9

I'm still learning my lessons about data modeling in bigtable/nosql and would appreciate some feedback. Would it be fair to say that I should avoid parent->child relationships in my data modeling if I frequently need to deal with the children in aggregate across parents?

As an example, let's say I'm building a blog that will be contributed to by a number of authors, and each other has posts, and each post has tags. So I could potentially set up something like this:

class Author(db.Model): 
  owner = db.UserProperty()

class Post(db.Model): 
  owner = db.ReferenceProperty(Author, 
    collection_name='posts') 
  tags = db.StringListProperty() 

As I understand this will create an entity group based on the Author parent. Does this cause inefficiency if I mostly need to query for Posts by tags which I expect to cut across multiple Authors?

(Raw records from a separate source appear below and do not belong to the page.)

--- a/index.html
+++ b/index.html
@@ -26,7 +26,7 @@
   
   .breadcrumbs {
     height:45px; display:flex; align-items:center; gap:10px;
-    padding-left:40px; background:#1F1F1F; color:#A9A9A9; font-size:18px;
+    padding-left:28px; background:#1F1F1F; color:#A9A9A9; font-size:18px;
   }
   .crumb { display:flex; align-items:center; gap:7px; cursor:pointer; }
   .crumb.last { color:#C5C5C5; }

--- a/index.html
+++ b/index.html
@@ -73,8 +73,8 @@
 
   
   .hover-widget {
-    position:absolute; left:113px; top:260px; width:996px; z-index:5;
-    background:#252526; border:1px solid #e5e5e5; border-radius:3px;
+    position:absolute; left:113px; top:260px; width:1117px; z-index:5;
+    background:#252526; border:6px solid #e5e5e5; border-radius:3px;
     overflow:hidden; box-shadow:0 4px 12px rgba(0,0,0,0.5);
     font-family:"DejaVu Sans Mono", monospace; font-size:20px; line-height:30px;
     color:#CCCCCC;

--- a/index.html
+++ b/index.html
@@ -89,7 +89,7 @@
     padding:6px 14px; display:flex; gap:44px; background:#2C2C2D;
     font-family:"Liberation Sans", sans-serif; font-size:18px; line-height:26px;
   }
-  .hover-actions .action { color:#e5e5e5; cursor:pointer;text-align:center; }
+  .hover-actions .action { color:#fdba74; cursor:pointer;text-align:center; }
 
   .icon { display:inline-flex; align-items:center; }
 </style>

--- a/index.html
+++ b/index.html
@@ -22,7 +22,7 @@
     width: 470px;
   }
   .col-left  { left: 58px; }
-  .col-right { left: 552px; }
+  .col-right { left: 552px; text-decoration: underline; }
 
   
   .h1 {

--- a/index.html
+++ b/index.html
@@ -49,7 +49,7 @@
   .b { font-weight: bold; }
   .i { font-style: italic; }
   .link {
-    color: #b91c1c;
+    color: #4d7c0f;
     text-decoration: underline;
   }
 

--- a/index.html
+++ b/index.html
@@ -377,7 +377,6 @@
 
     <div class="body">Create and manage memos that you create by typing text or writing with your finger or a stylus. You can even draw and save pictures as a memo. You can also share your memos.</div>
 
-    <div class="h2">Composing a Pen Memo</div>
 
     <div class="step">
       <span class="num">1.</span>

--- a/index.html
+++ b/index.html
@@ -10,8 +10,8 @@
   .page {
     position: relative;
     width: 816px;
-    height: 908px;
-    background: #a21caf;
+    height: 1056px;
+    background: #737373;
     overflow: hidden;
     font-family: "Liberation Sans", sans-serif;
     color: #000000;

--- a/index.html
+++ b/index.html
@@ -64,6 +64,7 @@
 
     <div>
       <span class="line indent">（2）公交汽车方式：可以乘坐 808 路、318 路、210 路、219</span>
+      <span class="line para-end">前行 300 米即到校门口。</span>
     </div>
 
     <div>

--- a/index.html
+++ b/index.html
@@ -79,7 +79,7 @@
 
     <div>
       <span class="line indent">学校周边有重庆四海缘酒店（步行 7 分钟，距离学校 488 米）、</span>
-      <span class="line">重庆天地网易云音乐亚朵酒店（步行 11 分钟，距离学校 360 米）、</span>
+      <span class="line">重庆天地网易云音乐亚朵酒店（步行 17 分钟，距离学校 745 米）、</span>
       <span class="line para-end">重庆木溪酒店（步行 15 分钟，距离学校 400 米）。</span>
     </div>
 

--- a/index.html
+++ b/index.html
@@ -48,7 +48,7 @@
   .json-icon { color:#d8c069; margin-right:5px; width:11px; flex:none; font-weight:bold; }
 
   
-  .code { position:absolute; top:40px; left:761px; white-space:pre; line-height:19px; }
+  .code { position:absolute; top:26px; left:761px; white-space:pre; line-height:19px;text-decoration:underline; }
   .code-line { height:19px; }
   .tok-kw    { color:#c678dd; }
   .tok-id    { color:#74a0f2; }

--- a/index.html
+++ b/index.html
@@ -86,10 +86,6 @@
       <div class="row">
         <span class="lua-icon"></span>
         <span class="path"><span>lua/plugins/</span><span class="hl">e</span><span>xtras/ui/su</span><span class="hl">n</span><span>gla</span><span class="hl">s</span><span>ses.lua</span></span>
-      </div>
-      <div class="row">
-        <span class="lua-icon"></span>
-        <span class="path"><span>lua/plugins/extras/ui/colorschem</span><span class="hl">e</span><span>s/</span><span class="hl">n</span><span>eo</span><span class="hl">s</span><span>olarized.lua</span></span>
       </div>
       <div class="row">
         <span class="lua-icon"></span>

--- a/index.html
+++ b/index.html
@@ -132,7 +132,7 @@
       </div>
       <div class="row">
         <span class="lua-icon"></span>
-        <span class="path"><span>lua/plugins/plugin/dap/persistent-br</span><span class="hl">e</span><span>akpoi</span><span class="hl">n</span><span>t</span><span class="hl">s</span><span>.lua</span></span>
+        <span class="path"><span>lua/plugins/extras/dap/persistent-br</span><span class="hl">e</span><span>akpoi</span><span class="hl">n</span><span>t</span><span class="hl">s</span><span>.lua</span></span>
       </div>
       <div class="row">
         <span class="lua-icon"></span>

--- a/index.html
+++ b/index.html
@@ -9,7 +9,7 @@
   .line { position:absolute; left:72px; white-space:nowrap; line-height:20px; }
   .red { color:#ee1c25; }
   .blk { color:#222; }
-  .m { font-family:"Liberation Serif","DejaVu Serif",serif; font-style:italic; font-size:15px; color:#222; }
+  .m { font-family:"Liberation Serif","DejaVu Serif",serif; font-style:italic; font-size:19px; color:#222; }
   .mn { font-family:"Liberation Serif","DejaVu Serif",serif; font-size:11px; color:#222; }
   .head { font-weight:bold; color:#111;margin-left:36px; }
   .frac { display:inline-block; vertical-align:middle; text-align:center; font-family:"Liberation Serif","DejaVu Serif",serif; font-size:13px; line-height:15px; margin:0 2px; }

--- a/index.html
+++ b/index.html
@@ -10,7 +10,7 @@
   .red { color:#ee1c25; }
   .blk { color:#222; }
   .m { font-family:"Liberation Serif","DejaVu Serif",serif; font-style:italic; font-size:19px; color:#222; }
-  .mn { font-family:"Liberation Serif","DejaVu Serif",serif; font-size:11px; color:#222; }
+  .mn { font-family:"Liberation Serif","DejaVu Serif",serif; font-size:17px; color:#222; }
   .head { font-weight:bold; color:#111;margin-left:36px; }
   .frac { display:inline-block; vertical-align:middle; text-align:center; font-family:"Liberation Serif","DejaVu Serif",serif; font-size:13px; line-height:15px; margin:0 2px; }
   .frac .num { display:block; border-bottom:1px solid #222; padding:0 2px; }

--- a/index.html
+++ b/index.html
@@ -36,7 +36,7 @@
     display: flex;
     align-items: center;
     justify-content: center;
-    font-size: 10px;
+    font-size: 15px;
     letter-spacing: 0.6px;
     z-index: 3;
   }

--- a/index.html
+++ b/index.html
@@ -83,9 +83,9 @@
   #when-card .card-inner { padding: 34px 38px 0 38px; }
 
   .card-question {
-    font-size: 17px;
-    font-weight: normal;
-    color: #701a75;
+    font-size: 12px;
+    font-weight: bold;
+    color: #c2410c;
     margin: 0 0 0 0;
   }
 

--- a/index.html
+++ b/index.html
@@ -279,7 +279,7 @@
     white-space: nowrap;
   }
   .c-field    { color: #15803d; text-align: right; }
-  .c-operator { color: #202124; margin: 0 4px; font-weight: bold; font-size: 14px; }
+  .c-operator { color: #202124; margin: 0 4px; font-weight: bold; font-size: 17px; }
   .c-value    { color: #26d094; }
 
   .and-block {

I understand doing a query on list properties can be inefficient. Let's say each post has about 3 tags on average, but could go all the way up to 7. And I expect my collection of possible tags to be in the low hundreds. Is there any benefit to altering that model to something like this?

class Author(db.Model): 
  owner = db.UserProperty()

class Post(db.Model): 
  owner = db.ReferenceProperty(Author, 
    collection_name='posts') 
  tags = db.ListProperty(db.Key)

class Tag(db.Model): 
  name = db.StringProperty() 

Or would I be better off doing something like this?

class Author(db.Model): 
  owner = db.UserProperty()

class Post(db.Model): 
  owner = db.ReferenceProperty(Author, 
    collection_name='posts')

class Tag(db.Model): 
  name = db.StringProperty() 

class PostTag(db.Model): 
  post = db.ReferenceProperty(Post, 
    collection_name='posts') 
  tag = db.ReferenceProperty(Tag, 
    collection_name='tags') 

And last question... what if my most common use case will be querying for posts by multiple tags. E.g., "find all posts with tags in {'apples', 'oranges', 'cucumbers', 'bicycles'}" Is one of these approaches more appropriate for a query that looks for posts that have any of a collection of tags?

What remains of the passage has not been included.